TO DO >> Look through the data and write out every line with the word "раздзел" in it.

######

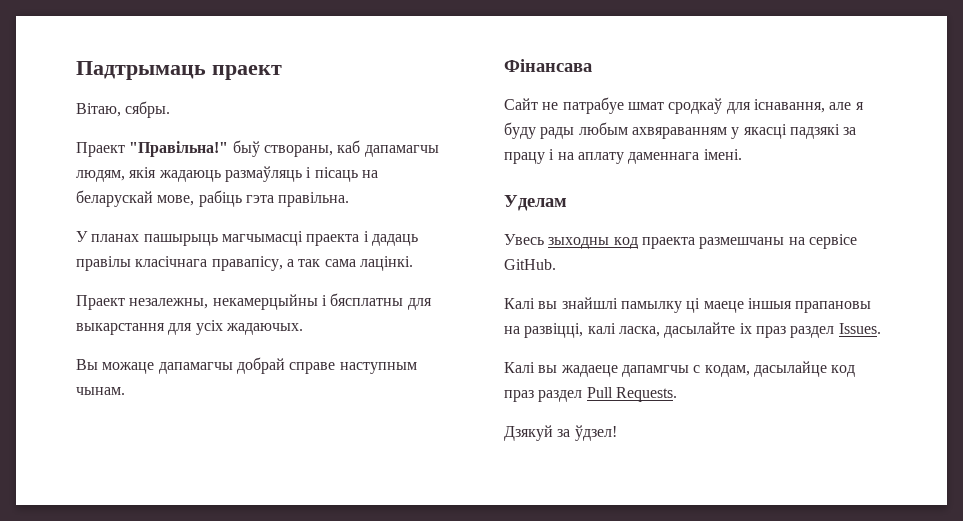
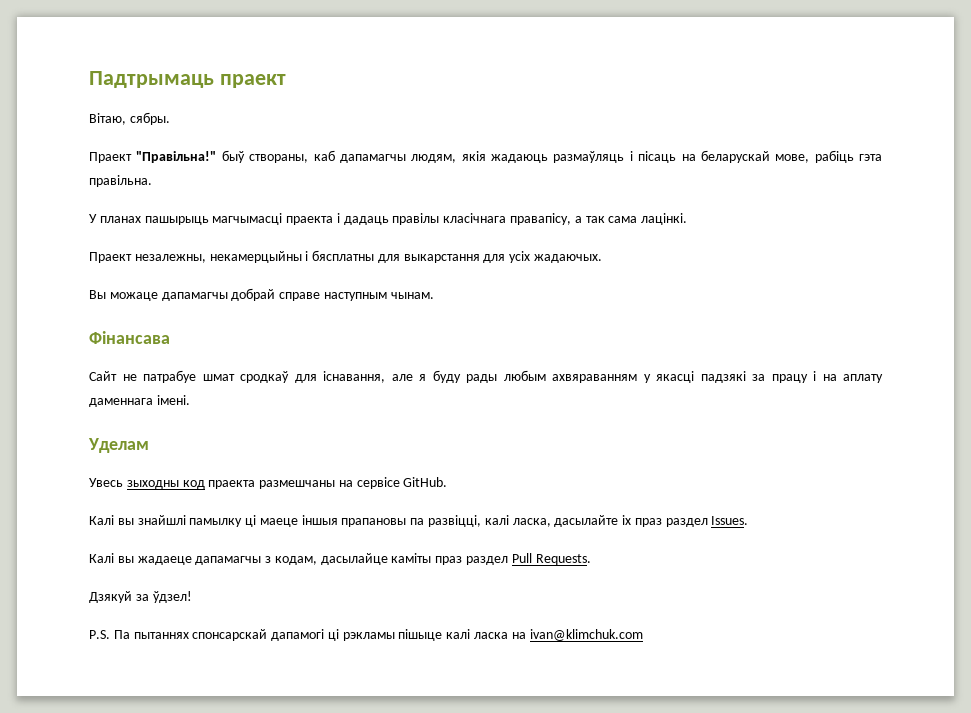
- Калі вы знайшлі памылку ці маеце іншыя прапановы на развіцці, калі ласка, дасылайте іх праз раздел Issues.
+ Калі вы знайшлі памылку ці маеце іншыя прапановы па развіцці, калі ласка, дасылайте іх праз раздел Issues.
- Калі вы жадаеце дапамгчы с кодам, дасылайце код праз раздел Pull Requests.
+ Калі вы жадаеце дапамагчы з кодам, дасылайце каміты праз раздел Pull Requests.
+ P.S. Па пытаннях спонсарскай дапамогі ці рэкламы пішыце калі ласка на ivan@klimchuk.com

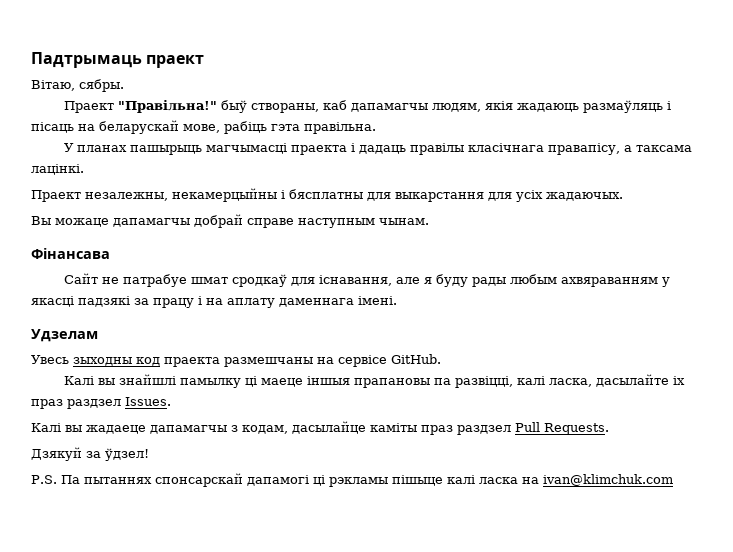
- У планах пашырыць магчымасці праекта і дадаць правілы класічнага правапісу, а так сама лацінкі.
+ У планах пашырыць магчымасці праекта і дадаць правілы класічнага правапісу, а таксама лацінкі.
- Уделам
+ Удзелам
- Калі вы знайшлі памылку ці маеце іншыя прапановы па развіцці, калі ласка, дасылайте іх праз раздел Issues.
+ Калі вы знайшлі памылку ці маеце іншыя прапановы па развіцці, калі ласка, дасылайте іх праз раздзел Issues.
- Калі вы жадаеце дапамагчы з кодам, дасылайце каміты праз раздел Pull Requests.
+ Калі вы жадаеце дапамагчы з кодам, дасылайце каміты праз раздзел Pull Requests.

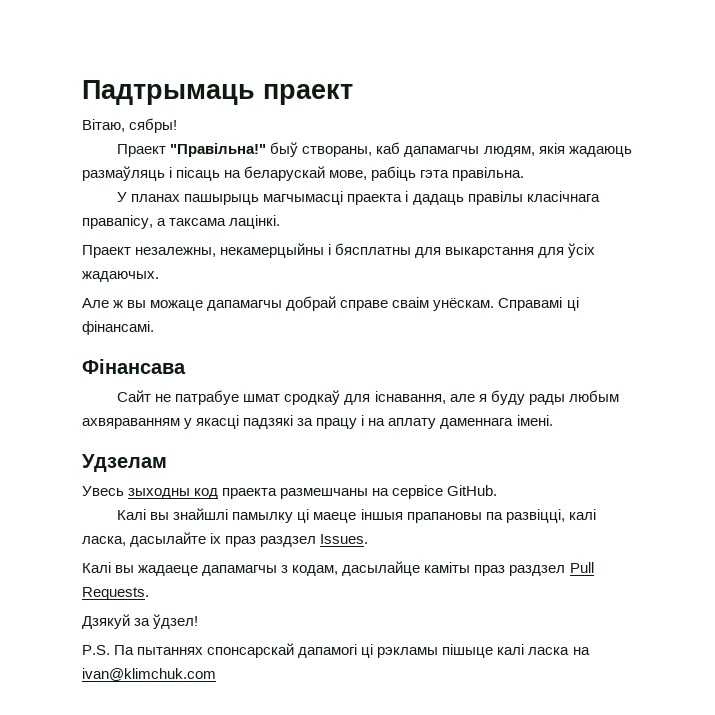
- Вітаю, сябры.
+ Вітаю, сябры!
- Праект незалежны, некамерцыйны і бясплатны для выкарстання для усіх жадаючых.
+ Праект незалежны, некамерцыйны і бясплатны для выкарстання для ўсіх жадаючых.
- Вы можаце дапамагчы добрай справе наступным чынам.
+ Але ж вы можаце дапамагчы добрай справе сваім унёскам. Справамі ці фінансамі.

######

FINISHED TASK >>
+ Калі вы знайшлі памылку ці маеце іншыя прапановы па развіцці, калі ласка, дасылайте іх праз раздзел Issues.
+ Калі вы жадаеце дапамагчы з кодам, дасылайце каміты праз раздзел Pull Requests.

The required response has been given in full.